Author : Andrew Tierney
Publisher : UCL Press
Page : 370 pages
File Size : 45,89 MB
Release : 2024-07-08
Category : Architecture
ISBN : 1800086954
The seventeenth and eighteenth centuries represent a high point in the intersection between design and workmanship. Skilled artisans, creative and technically competent agents within their own field, worked across a wide spectrum of practice that encompassed design, supervision and execution, and architects relied heavily on the experience they brought to the building site. Despite this, the bridge between design and tacit artisanal knowledge has been an underarticulated factor in the architectural achievement of the early modern era.
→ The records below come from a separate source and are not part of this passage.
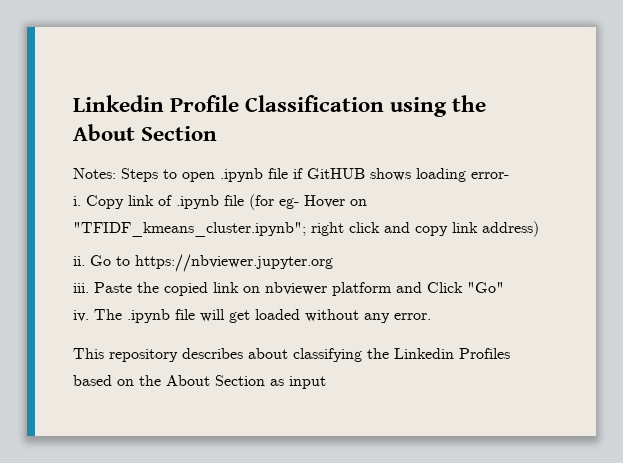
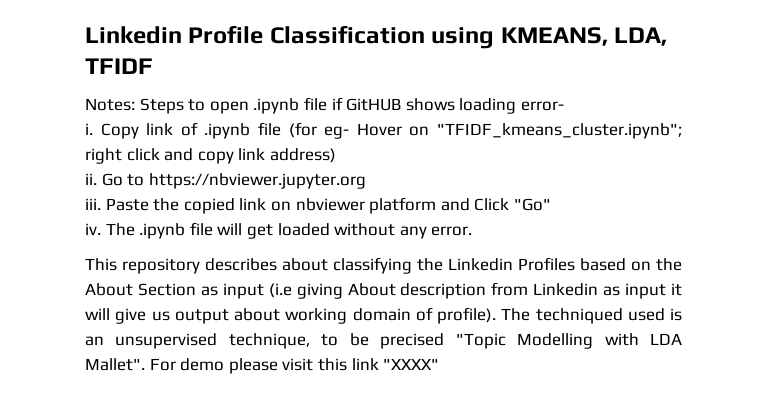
- Linkedin Profile Classification using the About Section
+ Linkedin Profile Classification using KMEANS, LDA, TFIDF
- This repository describes about classifying the Linkedin Profiles based on the About Section as input
+ This repository describes about classifying the Linkedin Profiles based on the About Section as input (i.e giving About description from Linkedin as input it will give us output about working domain of profile). The techniqued used is an unsupervised technique, to be precised "Topic Modelling with LDA Mallet". For demo please visit this link "XXXX"

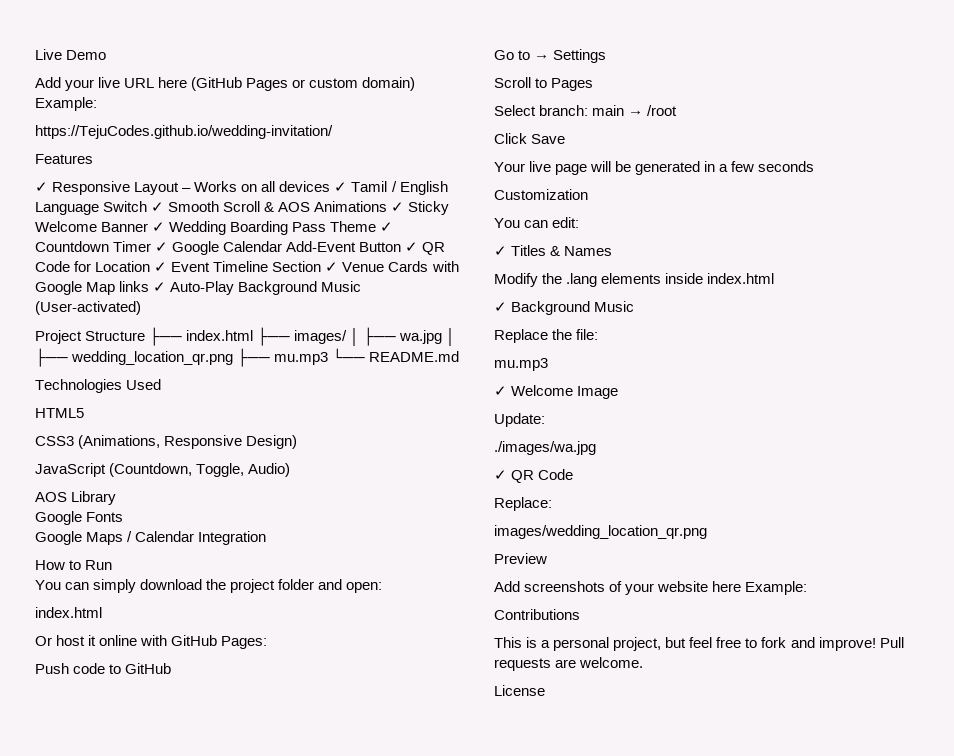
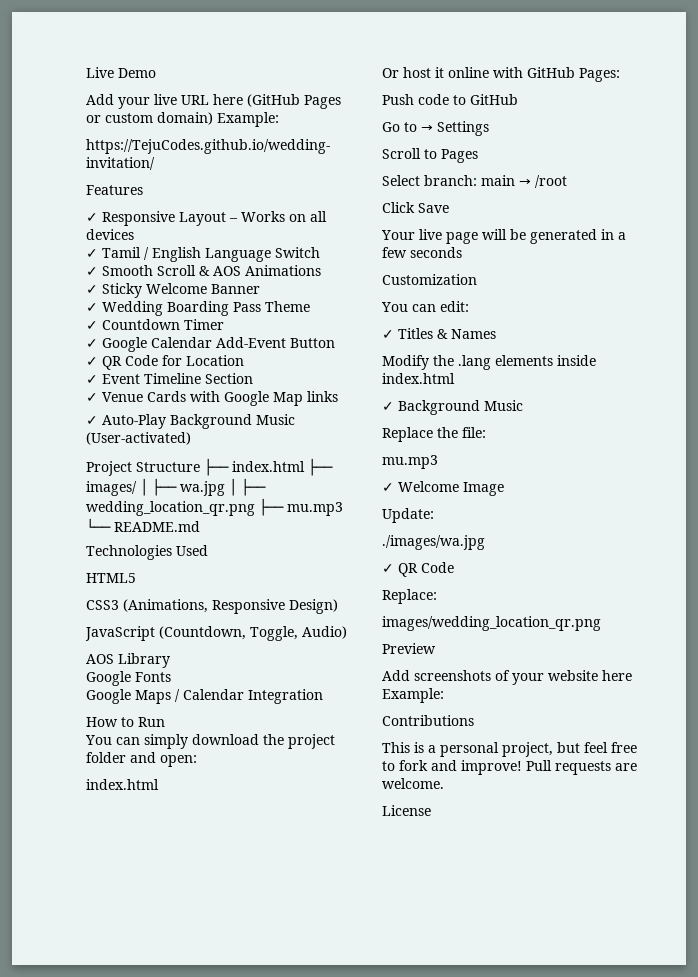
- ✓ Responsive Layout – Works on all devices ✓ Tamil / English Language Switch ✓ Smooth Scroll & AOS Animations ✓ Sticky Welcome Banner ✓ Wedding Boarding Pass Theme ✓ Countdown Timer ✓ Google Calendar Add-Event Button ✓ QR Code for Location ✓ Event Timeline Section ✓ Venue Cards with Google Map links ✓ Auto-Play Background Music (User-activated)
+ ✓ Responsive Layout – Works on all devices
+ ✓ Tamil / English Language Switch
+ ✓ Smooth Scroll & AOS Animations
+ ✓ Sticky Welcome Banner
+ ✓ Wedding Boarding Pass Theme
+ ✓ Countdown Timer
+ ✓ Google Calendar Add-Event Button
+ ✓ QR Code for Location
+ ✓ Event Timeline Section
+ ✓ Venue Cards with Google Map links
+ ✓ Auto-Play Background Music (User-activated)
Building on the shift towards a collaborative and qualitative analysis of architectural production, Between Design and Making re-evaluates the social and professional fabric that binds design to making, and reflects on the asymmetry that has emerged between architecture and craft. Combining analysis of buildings, archival material and eighteenth-century writings, the authors draw out the professional, pedagogical and social links between architectural practice and workmanship. They argue for a process-oriented understanding of architectural production, exploring the obscure centre ground of the creative process: the scribbled, sketched, hatched and annotated beginnings of design on the page; the discussions, arguments and revisions in the forging of details; and the grappling with stone, wood and plaster on the building site that pushed projects from conception to completion.
Author : Roger White
Publisher : Ashmolean Museum
Page : 0 pages
File Size : 35,17 MB
Release : 1997
Category : Architecture
ISBN : 9781854440945
Author : Tim Adams
Publisher : New York Review of Books
Page : 284 pages
File Size : 24,91 MB
Release : 2001
Category : Art, English
ISBN : 9781892145079
Author : Giles Worsley
Publisher : Paul Mellon Centre
Page : 240 pages
File Size : 37,52 MB
Release : 2007
Category : Architecture
ISBN :
An examination of Inigo Jones's work within the context of the European early seventeenth century classicist movement. Includes a broad survey of contemporary architecture in Italy, Germany, France and the Netherlands, as well as a close examination of Jones's buildings.